Riot Games has opened pre-registration to its Chinese audience for its esports management game, LoL Esports Manager, and revealed additional details about the title. It’ll likely be a gacha game that requires players to invest substantial amounts of time or money to obtain characters. It’ll also be a mobile game available on the Android and iOS platforms.
Riot previously revealed LoL Esports Manager during League of Legends’ 10-year anniversary event. The game will use China as a testbed, releasing for the LPL in 2020. Thus, the official website and quickplay guide are only available in Mandarin right now. Translating the information available allows us to get a quick overview of the game, however.
After pre-registering, the website prompts you for a QQ or WeChat account, both of which are popular social media platforms in China. Registering provides players with vouchers, energy drinks, gold coins, and a seven-day coupon for “assistant coach” Yu Shuang, the host of the LPL. These items will likely provide in-game benefits for the player.
The vouchers appear to be the premium currency in the game, while the gold coins are likely going to be used for upgrading players and equipment. Energy drinks imply the existence of an energy system where the players will have to spend the resource to play matches, thus artificially capping progress.
There are ongoing stretch goals for the number of pre-registered players. If LoL Esports Manager reaches 12 million registered users, players will obtain a mysterious SSR-player token. SSR stands for “super super rare” and is a commonly-used quality in various gacha games on the market.
In gacha games, characters are usually differentiated by tiers and rarities and they’ll usually be capped in terms of stats and levels. A higher-tier character, generally, will always be stronger than a lower-tier one. The same character can even take on different forms and thus wildly vary in terms of power and looks.
The quickplay guide goes into the mechanics of LoL Esports Manager. All 16 LPL teams will be present in the game and players will build their own rosters from the available pool of players. The game will be updated accordingly during the competitive season, which likely means that the ratings of players can rise and fall over time.
The pool of players isn’t limited to active competitors, either. Legendary players like Liu “Mlxg” Shi-Yu will be available, allowing LoL Esports Manager players to rewrite history.
Each match will last about five minutes. Players will be in charge of the pick and ban phase, with indicators like hero matchups and champion familiarity. Once the match actually gets underway, players can dictate the strategy of their team, including commanding their characters to take actions such as ganking another lane or defending their carries.

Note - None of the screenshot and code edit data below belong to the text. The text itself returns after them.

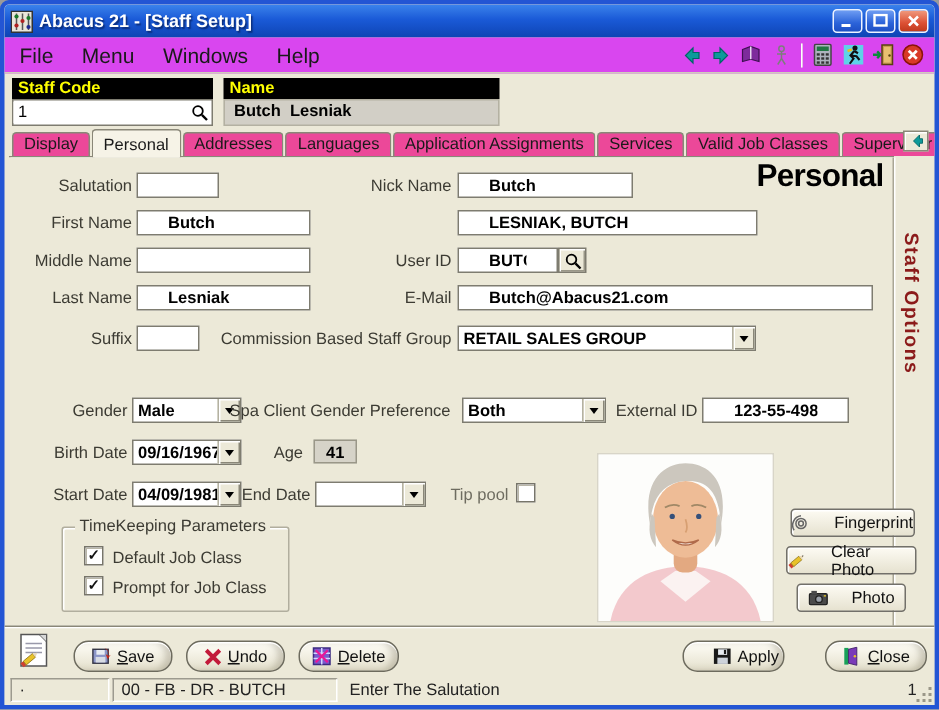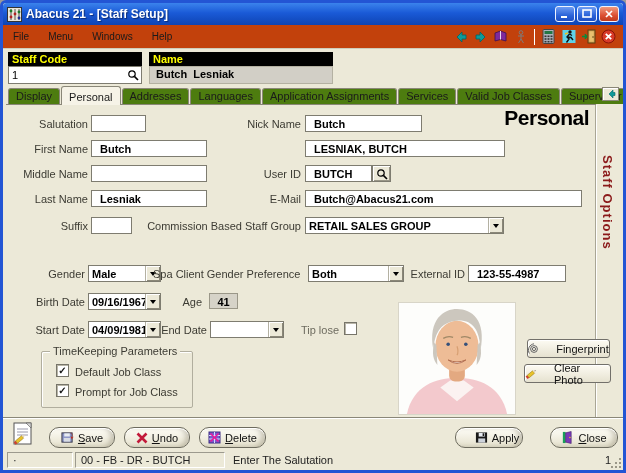--- a/index.html
+++ b/index.html
@@ -23,22 +23,22 @@
   .titlebar .title { font-size:12px; font-weight:bold; text-shadow:1px 1px 1px #0a2c78; flex:1; white-space:nowrap; }
   .winbtn {
     width:20px; height:16px; margin-left:2px; border-radius:3px;
     border:1px solid #eef3ff; display:flex; align-items:center; justify-content:center;
     background:linear-gradient(180deg,#6E9DF3 0%,#2B63D9 60%,#1E4FC4 100%);
   }
   .winbtn.close { background:linear-gradient(180deg,#F09A7E 0%,#DC5034 60%,#C03A1C 100%); }
   
   .menubar {
     position:absolute; left:0; top:22px; right:0; height:24px;
-    background:#c2410c; border-bottom:1px solid #cfccbb;
-    display:flex; align-items:center; padding:0 8px; font-size:10px; color:#1a1a1a;
+    background:#d946ef; border-bottom:1px solid #cfccbb;
+    display:flex; align-items:center; padding:0 8px; font-size:14px; color:#1a1a1a;
   }
   .menubar .mitem { margin-right:15px; padding:2px 2px; }
   .mb-icons { position:absolute; right:6px; top:3px; display:flex; align-items:center; gap:3px; }
   .tbico { width:17px; height:17px; display:flex; align-items:center; justify-content:center; }
   .mb-sep { width:1px; height:16px; background:#b8b5a4; border-right:1px solid #fff; margin:0 2px; }
   
   .blk-hdr {
     position:absolute; background:#000; color:#FFFF00; font-size:11px; font-weight:bold;
     padding:1px 4px; height:14px; line-height:12px;
   }
@@ -51,21 +51,21 @@
   .name-val {
     position:absolute; background:#D2CFC6; border:1px solid #b4b1a2; font-size:11px; font-weight:bold;
     color:#000; padding:1px 6px; white-space:pre; line-height:13px;
   }
   
   .tabstrip {
     position:absolute; left:3px; top:82px; width:590px; height:20px;
     display:flex; align-items:flex-end; border-bottom:1px solid #8a8778; padding-left:2px;
   }
   .tab {
-    font-size:11px; color:#1a1a1a; background:#4d7c0f;
+    font-size:11px; color:#1a1a1a; background:#ec4899;
     border:1px solid #8a8778; border-bottom:none; border-radius:3px 3px 0 0;
     padding:1px 7px 2px; height:16px; margin-right:1px; white-space:nowrap;
   }
   .tab.active { background:#F6F3E7; height:19px; padding-top:4px; position:relative; top:1px; z-index:2; }
   .tab-scroll {
     position:absolute; left:599px; top:84px; width:17px; height:14px;
     background:#ECE9D8; border:1px solid #8a8778; box-shadow:inset 1px 1px 0 #fff;
     display:flex; align-items:center; justify-content:center;
   }
   
@@ -74,21 +74,21 @@
     border-right:1px solid #a9a695; box-shadow:1px 0 0 #fff;
     background:#ECE9D8;
   }
   .hr {
     position:absolute; left:0; right:0; top:414px; height:2px;
     border-top:1px solid #8a8778; border-bottom:1px solid #fff;
   }
   .lbl { position:absolute; font-size:11px; color:#3c3b33; text-align:right; white-space:nowrap; }
   .tb {
     position:absolute; height:17px; background:#fff; border:1px solid #7e7c70;
-    font:bold 11px "Liberation Sans",sans-serif; color:#000; padding:1px 8px; outline:none;
+    font:bold 11px "Liberation Sans",sans-serif; color:#000; padding:1px 20px; outline:none;
   }
   .combo {
     position:absolute; height:17px; background:#fff; border:1px solid #7e7c70;
     display:flex; align-items:stretch;
   }
   .combo .ctxt { flex:1; font:bold 11px "Liberation Sans",sans-serif; padding:2px 3px 12px; white-space:nowrap; overflow:hidden; }
   .dbtn {
     width:15px; background:#ECE9D8; border-left:1px solid #b4b1a2;
     box-shadow:inset 1px 1px 0 #fff, inset -1px -1px 0 #8a8778;
     display:flex; align-items:center; justify-content:center;
@@ -366,21 +366,21 @@
         <span class="tri"></span>
       </span>
   </div>
   <div class="lbl" style="left:158px; top:321px; width:46px;">End Date</div>
   <div class="combo" style="left:207px; top:318px; width:74px;">
     <span class="ctxt"></span>
     <span class="dbtn">
         <span class="tri"></span>
       </span>
   </div>
-  <div class="lbl" style="left:292px; top:321px; width:44px; color:#6e6c60;">Tip lose</div>
+  <div class="lbl" style="left:292px; top:321px; width:44px; color:#6e6c60;">Tip pool</div>
   <div class="cb" style="left:341px; top:319px;"></div>
 
   <div class="groupbox">
     <span class="legend">TimeKeeping Parameters</span>
     <div class="cb checked" style="left:14px; top:12px;"></div>
     <span class="gb-lbl" style="left:33px; top:14px;">Default Job Class</span>
     <div class="cb checked" style="left:14px; top:32px;"></div>
     <span class="gb-lbl" style="left:33px; top:34px;">Prompt for Job Class</span>
   </div>
 
@@ -419,20 +419,31 @@
           <g transform="rotate(-40 7 7)">
             <rect x="0" y="5.5" width="2.2" height="3.4" fill="#D04030"></rect>
             <rect x="2.2" y="5.5" width="7.6" height="3.4" fill="#E8C22A" stroke="#8a6e10" stroke-width="0.5"></rect>
             <path d="M9.8 5.5 L12.6 7.2 L9.8 8.9 Z" fill="#E8D8B8"></path>
             <path d="M11.6 6.6 L12.6 7.2 L11.6 7.8 Z" fill="#333"></path>
           </g>
         </svg>
       </span>
     <span>Clear Photo</span>
   </div>
+  <div class="btn3d" style="left:528px; top:386px; width:73px;">
+    <span>
+        <svg viewBox="0 0 14 12" width="13" height="11">
+          <rect x="0.5" y="3" width="13" height="8" rx="1" fill="#4a4a4a" stroke="#222"></rect>
+          <rect x="2" y="1" width="4" height="2.4" fill="#4a4a4a"></rect>
+          <circle cx="7.5" cy="7" r="2.4" fill="#9aa0a8" stroke="#222"></circle>
+          <rect x="11" y="4" width="1.6" height="1.2" fill="#C8B030"></rect>
+        </svg>
+      </span>
+    <span>Photo</span>
+  </div>
 
   <div class="hr"></div>
 
   <div class="actionbar">
     <span class="notes-ico">
       <svg viewBox="0 0 26 26" width="26" height="26">
           <rect x="4" y="2" width="17" height="21" fill="#fff" stroke="#555"></rect>
           <path d="M21 2 L21 7 L16 2 Z" fill="#d8d8d8" stroke="#555" stroke-width="0.6"></path>
           <g stroke="#99a" stroke-width="1">
             <line x1="7" y1="8" x2="18" y2="8"></line>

Almost every League match explodes in a tense fight that seals the teams’ fates. While you probably can’t control your public teammates in League, you can select your team’s strategy in LoL Esports Manager, such as four-protect-one, flanking, or control.
Riot promises to include mystery content and Easter eggs in the game. It seems that the players will quip during the match, but there’s no indication as to whether the pros will actually be voiced by their real-life counterparts.
While fans might be disappointed that the game isn’t a hardcore simulation like Football Manager, LoL Esports Manager appears to be appealing to a more casual fan base. Despite the gacha trappings, the game does seem to have some innovative mechanics that will entice and attract League’s massive esports fan base. Some fans will undoubtedly be turned off by the gacha gameplay, but it’s not an inherently bad system even for players unwilling to pay a dime.
LoL Esports Manager will likely be released in 2020, with an official English translation further down the line.